Introduction - the Business Application
Enterprises use high performance computing (HPC) applications such as Monte-Carlo simulation for the analysis of data using differing scenarios. This approach is used with portfolios of financial instruments for example, to determine the effects and sensitivities of different market conditions on instrument pricing over periods of time. The Monte- Carlo analysis using multiple scenarios gives the trading desk more inputs for projecting how well a financial position will perform under varying conditions in the market. This applies to pricing trades and calculating risk factors – a core set of applications in finance. The key financial term used for these factors in quantitative analysis work is the "Greeks", where the critical quantities being calculated are named "Delta", "Gamma", etc. A separate example of Monte-Carlo simulation is seen in insurance companies where actuaries use this form of analysis to calculate risk. A financial adviser may use Monte-Carlo simulation to determine the long-term market effects on a customer’s portfolio of investments, as another example.
Figure 1: An Example Monte Carlo simulation workload with one GPU executing parts of it
Applications in this HPC space are compute intensive and often require acceleration technology such as GPUs to handle the mathematical algorithms that are part of their calculations.
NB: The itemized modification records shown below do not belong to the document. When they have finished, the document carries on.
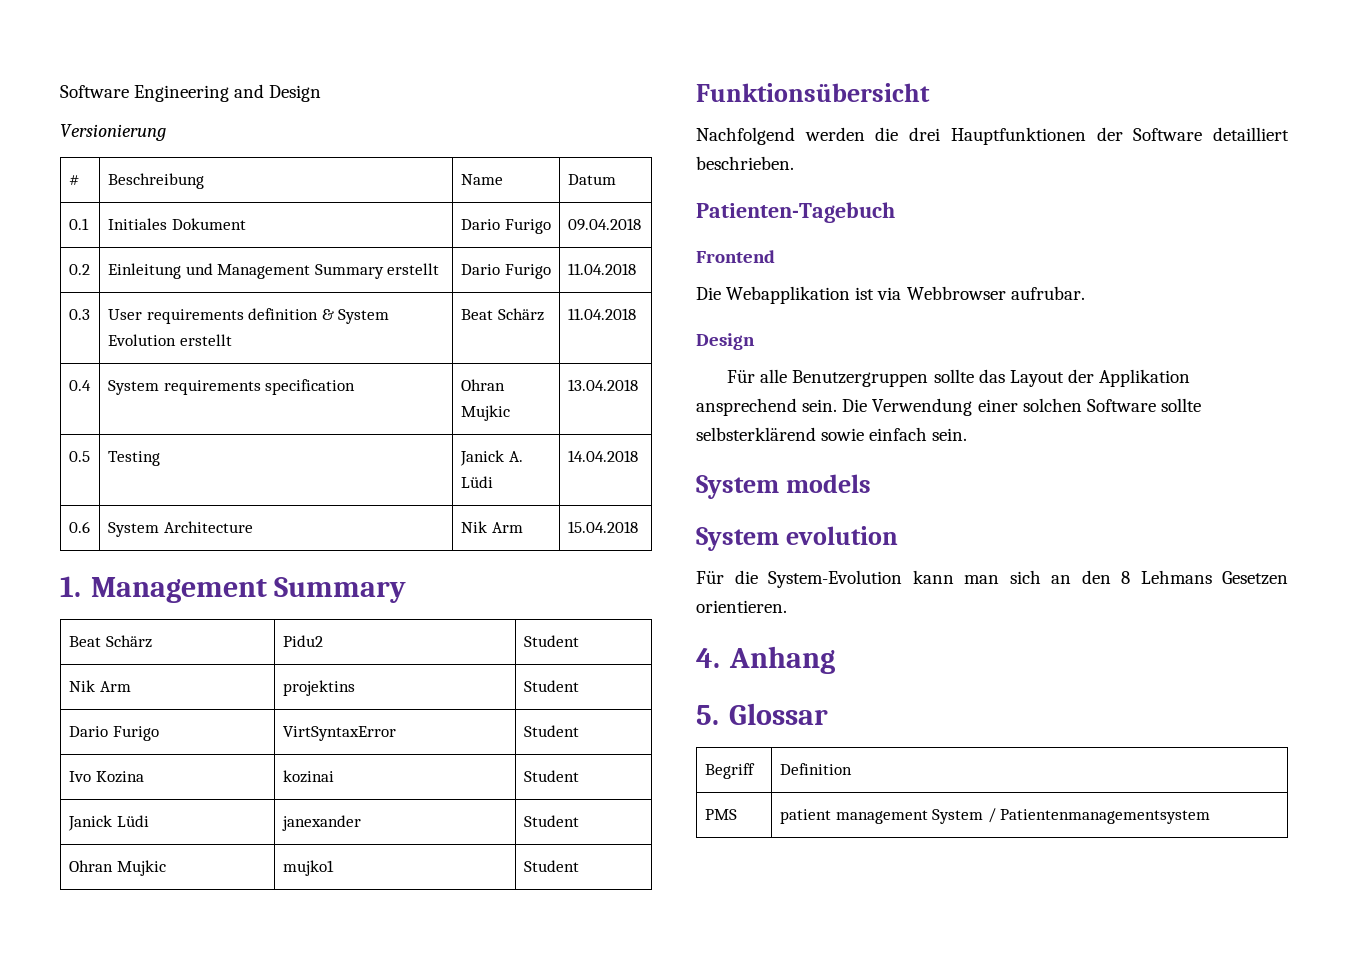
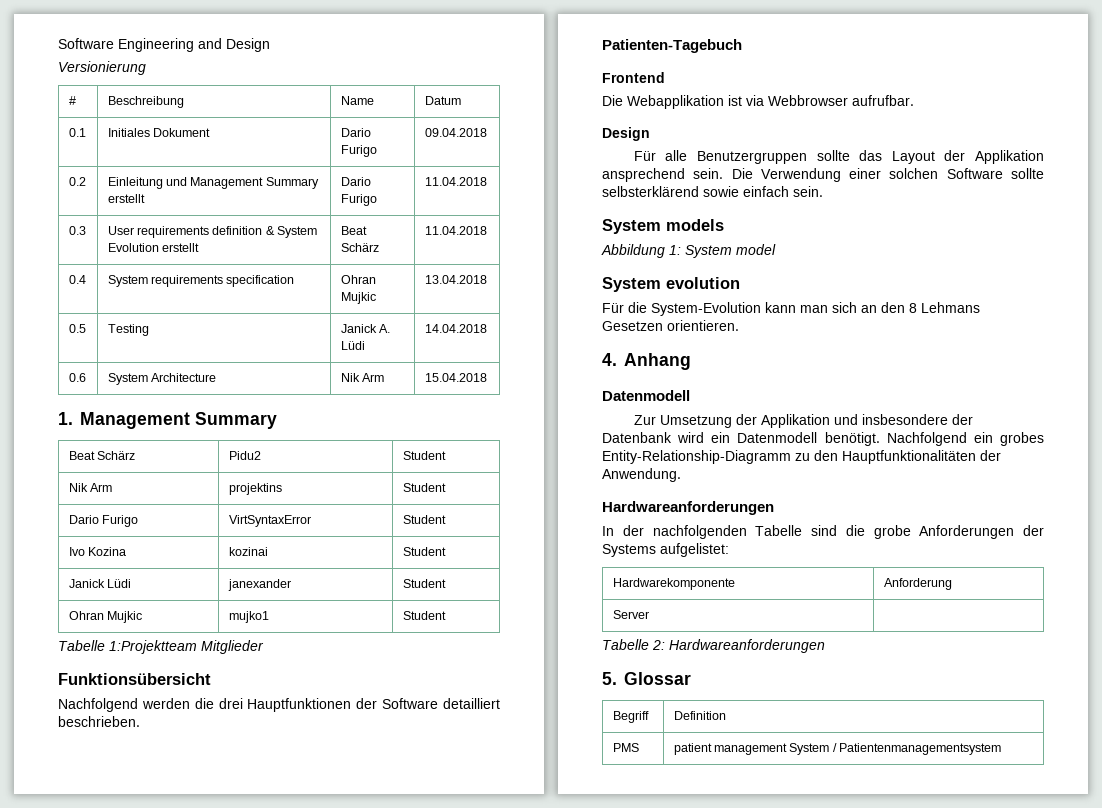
+ Tabelle 1:Projektteam Mitglieder
- Die Webapplikation ist via Webbrowser aufrubar.
+ Die Webapplikation ist via Webbrowser aufrufbar.
+ Abbildung 1: System model
  4. Anhang
+ Datenmodell
+ Zur Umsetzung der Applikation und insbesondere der Datenbank wird ein Datenmodell benötigt. Nachfolgend ein grobes Entity-Relationship-Diagramm zu den Hauptfunktionalitäten der Anwendung.
+ Hardwareanforderungen
+ In der nachfolgenden Tabelle sind die grobe Anforderungen der Systems aufgelistet:
+ Hardwarekomponente | Anforderung
+ Server |
+ Tabelle 2: Hardwareanforderungen

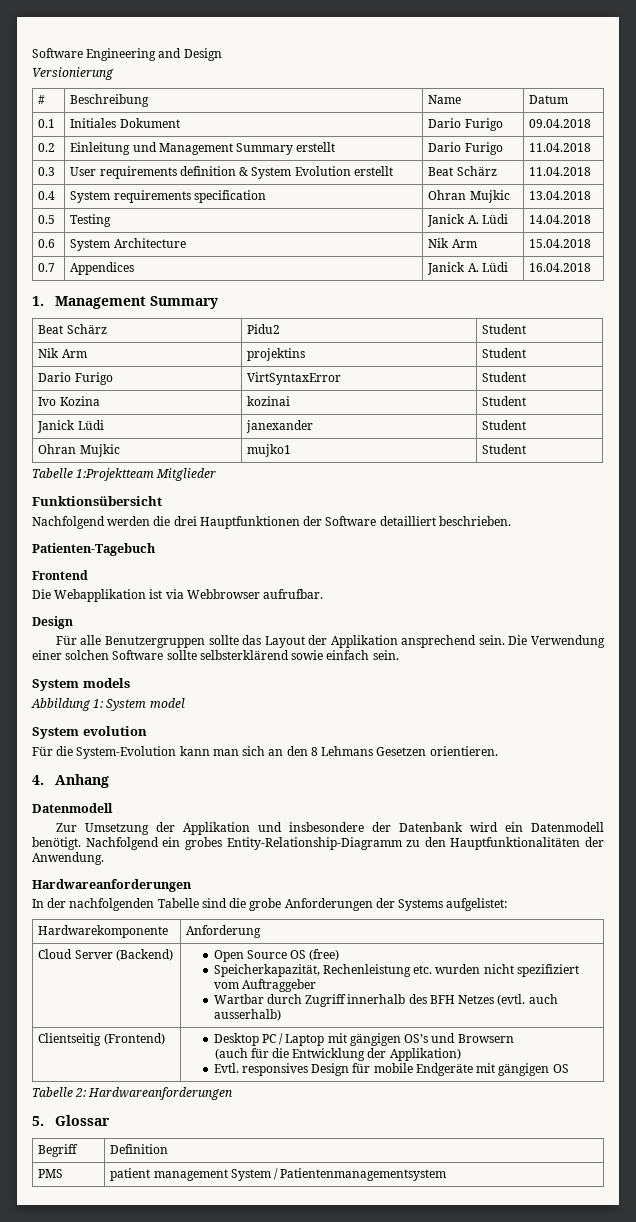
+ 0.7 | Appendices | Janick A. Lüdi | 16.04.2018
- Server |
+ Cloud Server (Backend) | Open Source OS (free)
+ Speicherkapazität, Rechenleistung etc. wurden nicht spezifiziert vom Auftraggeber
+ Wartbar durch Zugriff innerhalb des BFH Netzes (evtl. auch ausserhalb)
+ Clientseitig (Frontend) | Desktop PC / Laptop mit gängigen OS’s und Browsern
+ (auch für die Entwicklung der Applikation)
+ Evtl. responsives Design für mobile Endgeräte mit gängigen OS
As you can see above, the application we worked on here interleaves CPU-intensive work (to prepare and finalize the data) with its GPU-intensive processing, causing performance analysis of it to deal with a mixture of the two. Parts of the example application in this work were custom-built to use the CUDA APIs to access the GPU. This custom code includes partial differential equations and linear algebra executing at high scale – both of which map well into GPU functionality. The main goal of the business users and architects of this application is to maximize throughput while making the best use of the compute acceleration resources available in their HPC servers.
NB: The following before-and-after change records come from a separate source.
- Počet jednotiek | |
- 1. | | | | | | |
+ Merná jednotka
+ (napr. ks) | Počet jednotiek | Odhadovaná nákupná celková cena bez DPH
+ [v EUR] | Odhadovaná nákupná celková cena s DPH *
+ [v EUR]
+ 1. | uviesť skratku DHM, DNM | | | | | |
The application works under a business Service Level Agreement (SLA) for the end users – hence the increased need for acceleration to get the work done in time. These application examples are executed as large batch jobs, such as calculating the end-of-day risk for each trading desk - that must adhere to a strict SLA.
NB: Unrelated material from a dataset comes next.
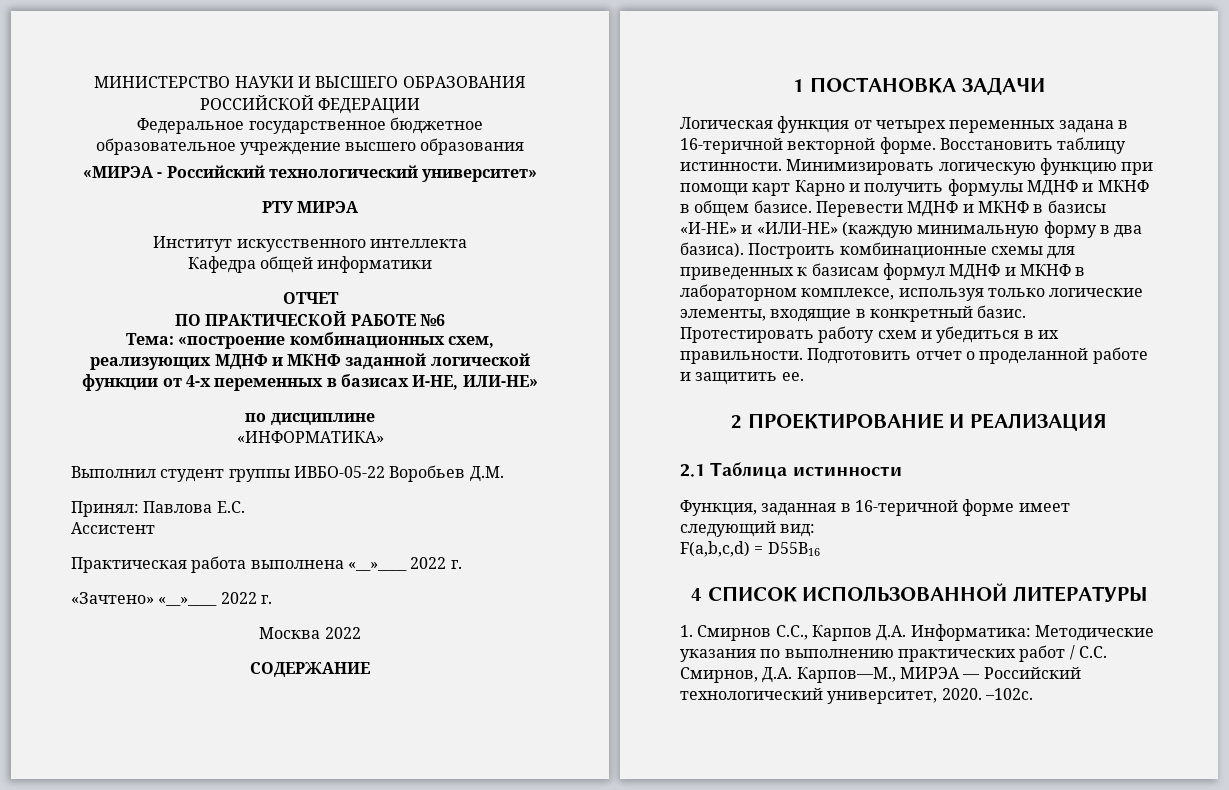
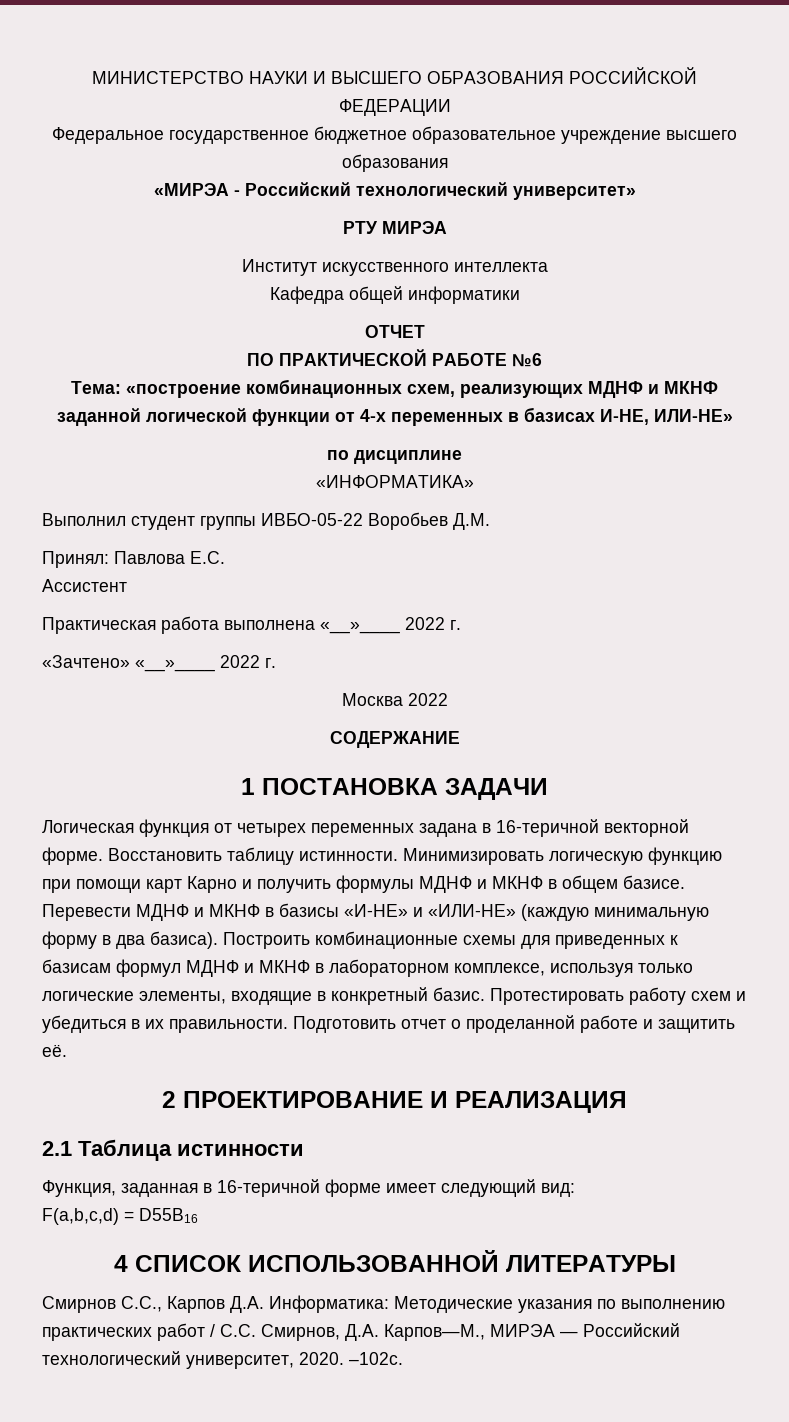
- Подготовить отчет о проделанной работе и защитить ее.
+ Подготовить отчет о проделанной работе и защитить её.
- 1. Смирнов С.С., Карпов Д.А. Информатика: Методические указания по выполнению практических работ / С.С. Смирнов, Д.А. Карпов—М., МИРЭА — Российский технологический университет, 2020.
+ Смирнов С.С., Карпов Д.А. Информатика: Методические указания по выполнению практических работ / С.С. Смирнов, Д.А. Карпов—М., МИРЭА — Российский технологический университет, 2020.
In this article, we describe the infrastructure considerations on VMware vSphere, particularly relating to the use of multiple NVIDIA A100 GPUs on a server. The GPUs were used in an HPC end-user testing scenario using the application as described below.
High Performance Computing – a Brief Overview
Figure 2: The Throughput Workload Type in High Performance Computing
To understand HPC applications better, we separate them into two broad categories, as detailed in the VMware HPC Application Reference Architecture document For more technical details on deploying HPC applications on vSphere, please consult that document.
Figure 2 shows the “Throughput” form of HPC applications, where each application task, represented in the blue boxes, is executed independently of every other task and does not need to communicate with its neighbors. This type is often referred to as exhibiting “embarrassingly parallel” behavior and it is the type of HPC application we will be focused on in this article. We see that multiple tasks or processes from the left hand side can operate independently in parallel on the compute cores/streaming multiprocessors from a GPU as represented on the right hand side in green.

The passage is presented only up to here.